▶ **BRIEF**: On every line of the listing, check for "chromosome"; copy the lines that have it.
-*-*-
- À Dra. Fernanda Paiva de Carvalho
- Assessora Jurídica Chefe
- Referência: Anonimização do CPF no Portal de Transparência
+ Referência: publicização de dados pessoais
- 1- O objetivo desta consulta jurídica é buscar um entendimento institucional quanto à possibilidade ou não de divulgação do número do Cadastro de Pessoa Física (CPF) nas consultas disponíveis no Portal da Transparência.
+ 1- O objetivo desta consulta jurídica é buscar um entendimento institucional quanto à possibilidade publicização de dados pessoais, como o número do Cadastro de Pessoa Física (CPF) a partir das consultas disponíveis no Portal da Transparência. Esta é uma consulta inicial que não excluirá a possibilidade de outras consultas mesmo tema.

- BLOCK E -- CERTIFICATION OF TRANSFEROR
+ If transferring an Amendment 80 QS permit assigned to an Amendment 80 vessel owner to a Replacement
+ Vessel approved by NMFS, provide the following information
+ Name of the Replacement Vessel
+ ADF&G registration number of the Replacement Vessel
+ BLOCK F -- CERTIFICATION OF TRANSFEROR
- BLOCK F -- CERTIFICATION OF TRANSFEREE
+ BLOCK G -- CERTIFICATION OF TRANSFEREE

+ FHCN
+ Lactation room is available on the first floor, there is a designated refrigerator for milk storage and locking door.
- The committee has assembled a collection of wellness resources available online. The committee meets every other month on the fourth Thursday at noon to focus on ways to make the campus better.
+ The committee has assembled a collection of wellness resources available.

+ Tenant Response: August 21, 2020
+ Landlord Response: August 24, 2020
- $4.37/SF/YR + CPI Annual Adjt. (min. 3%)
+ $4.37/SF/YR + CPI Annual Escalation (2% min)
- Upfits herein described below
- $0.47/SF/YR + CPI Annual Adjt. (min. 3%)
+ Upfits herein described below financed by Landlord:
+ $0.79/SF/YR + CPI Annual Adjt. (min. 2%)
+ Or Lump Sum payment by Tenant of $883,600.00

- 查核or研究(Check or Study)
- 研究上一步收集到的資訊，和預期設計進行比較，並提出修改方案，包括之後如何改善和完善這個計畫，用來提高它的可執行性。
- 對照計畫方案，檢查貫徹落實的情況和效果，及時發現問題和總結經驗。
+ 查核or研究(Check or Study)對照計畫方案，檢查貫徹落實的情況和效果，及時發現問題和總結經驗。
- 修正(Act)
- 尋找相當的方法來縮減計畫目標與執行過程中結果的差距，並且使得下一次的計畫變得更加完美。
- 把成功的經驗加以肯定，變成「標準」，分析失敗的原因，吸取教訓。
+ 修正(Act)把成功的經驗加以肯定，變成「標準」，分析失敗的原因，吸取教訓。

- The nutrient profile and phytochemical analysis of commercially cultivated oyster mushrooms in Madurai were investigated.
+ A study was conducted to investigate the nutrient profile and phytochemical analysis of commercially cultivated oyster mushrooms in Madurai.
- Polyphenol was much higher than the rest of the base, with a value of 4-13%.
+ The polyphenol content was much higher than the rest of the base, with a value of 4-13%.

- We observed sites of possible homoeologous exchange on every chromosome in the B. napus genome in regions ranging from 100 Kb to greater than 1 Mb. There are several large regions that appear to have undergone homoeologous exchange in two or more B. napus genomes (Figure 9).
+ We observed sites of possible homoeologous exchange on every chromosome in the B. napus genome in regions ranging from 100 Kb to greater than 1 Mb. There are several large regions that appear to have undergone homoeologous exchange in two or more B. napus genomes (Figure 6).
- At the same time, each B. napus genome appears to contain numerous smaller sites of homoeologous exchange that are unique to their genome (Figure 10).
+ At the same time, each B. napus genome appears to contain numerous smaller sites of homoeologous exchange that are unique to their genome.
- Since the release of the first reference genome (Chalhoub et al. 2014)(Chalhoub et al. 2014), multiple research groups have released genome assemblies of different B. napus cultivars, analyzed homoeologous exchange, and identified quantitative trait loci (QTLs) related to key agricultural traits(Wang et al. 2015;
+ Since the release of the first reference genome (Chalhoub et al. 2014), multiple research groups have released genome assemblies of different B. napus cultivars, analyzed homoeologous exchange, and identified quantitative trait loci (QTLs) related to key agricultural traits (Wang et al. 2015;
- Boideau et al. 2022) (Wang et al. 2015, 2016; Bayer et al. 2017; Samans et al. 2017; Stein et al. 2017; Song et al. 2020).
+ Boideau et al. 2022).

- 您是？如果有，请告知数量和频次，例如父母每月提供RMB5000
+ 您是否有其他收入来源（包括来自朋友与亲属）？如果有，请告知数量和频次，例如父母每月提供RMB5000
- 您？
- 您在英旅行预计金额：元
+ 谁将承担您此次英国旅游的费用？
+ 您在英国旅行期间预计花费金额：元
-*-*-
▶ **ANSWER BELOW**:
- We observed sites of possible homoeologous exchange on every chromosome in the B. napus genome in regions ranging from 100 Kb to greater than 1 Mb. There are several large regions that appear to have undergone homoeologous exchange in two or more B. napus genomes (Figure 9).
+ We observed sites of possible homoeologous exchange on every chromosome in the B. napus genome in regions ranging from 100 Kb to greater than 1 Mb. There are several large regions that appear to have undergone homoeologous exchange in two or more B. napus genomes (Figure 6).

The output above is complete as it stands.